WHAT TO PRODUCE —
For the material that follows, state the number of lines where "entering" occurs, and add nothing.

★ ★ ★

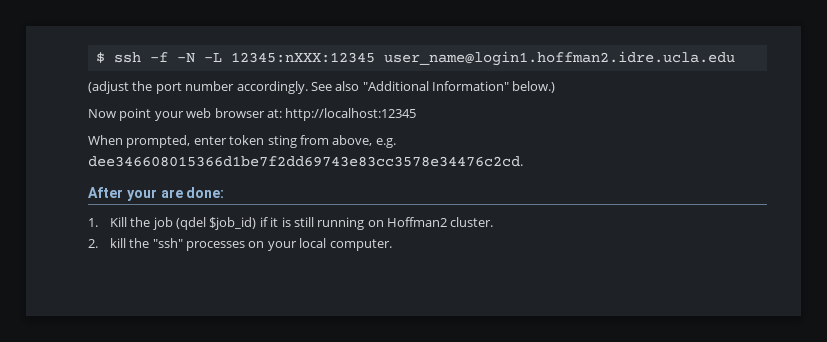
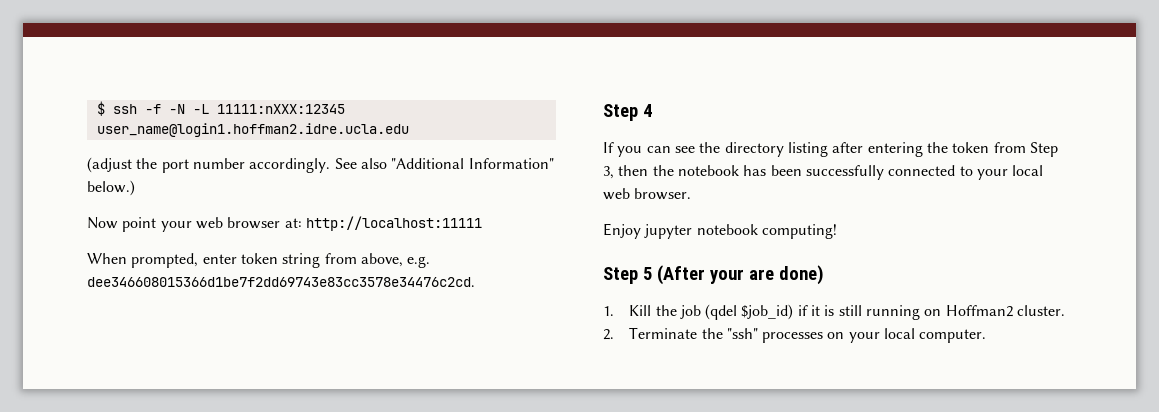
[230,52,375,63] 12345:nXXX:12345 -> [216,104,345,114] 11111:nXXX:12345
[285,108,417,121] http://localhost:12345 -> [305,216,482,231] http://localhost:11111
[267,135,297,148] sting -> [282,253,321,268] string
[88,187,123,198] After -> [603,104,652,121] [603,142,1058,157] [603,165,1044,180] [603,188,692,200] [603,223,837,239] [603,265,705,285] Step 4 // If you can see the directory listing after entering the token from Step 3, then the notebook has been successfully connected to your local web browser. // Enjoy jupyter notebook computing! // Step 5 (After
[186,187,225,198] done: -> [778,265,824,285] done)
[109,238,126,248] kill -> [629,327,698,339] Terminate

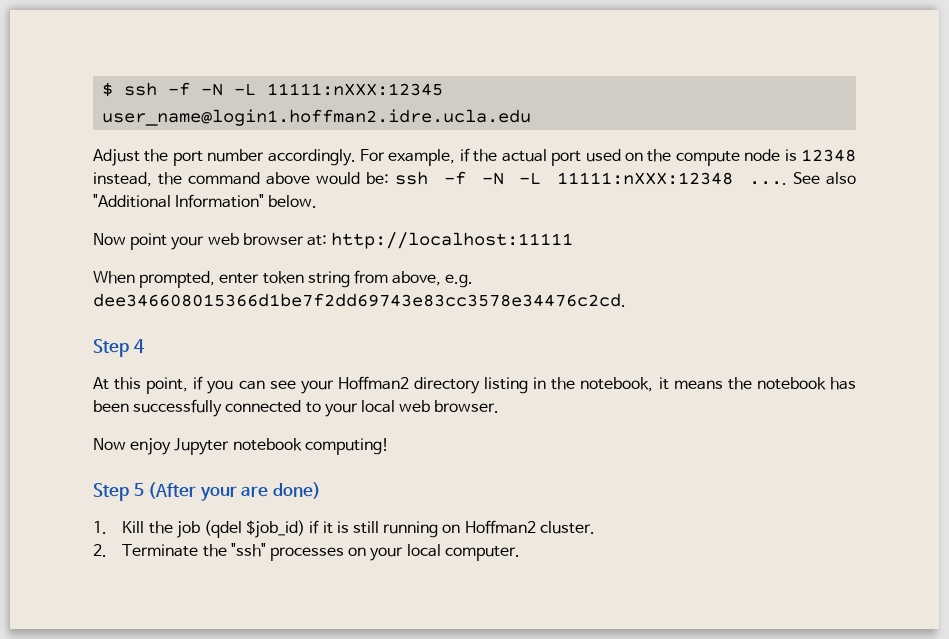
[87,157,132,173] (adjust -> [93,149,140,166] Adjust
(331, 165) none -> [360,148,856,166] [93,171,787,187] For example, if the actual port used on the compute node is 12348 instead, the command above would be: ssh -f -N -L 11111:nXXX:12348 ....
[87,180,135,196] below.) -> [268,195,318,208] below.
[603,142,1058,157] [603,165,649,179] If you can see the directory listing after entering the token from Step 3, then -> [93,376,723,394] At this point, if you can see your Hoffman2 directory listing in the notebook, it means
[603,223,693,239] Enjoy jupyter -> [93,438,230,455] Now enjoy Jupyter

★ ★ ★

RESULT BELOW —
2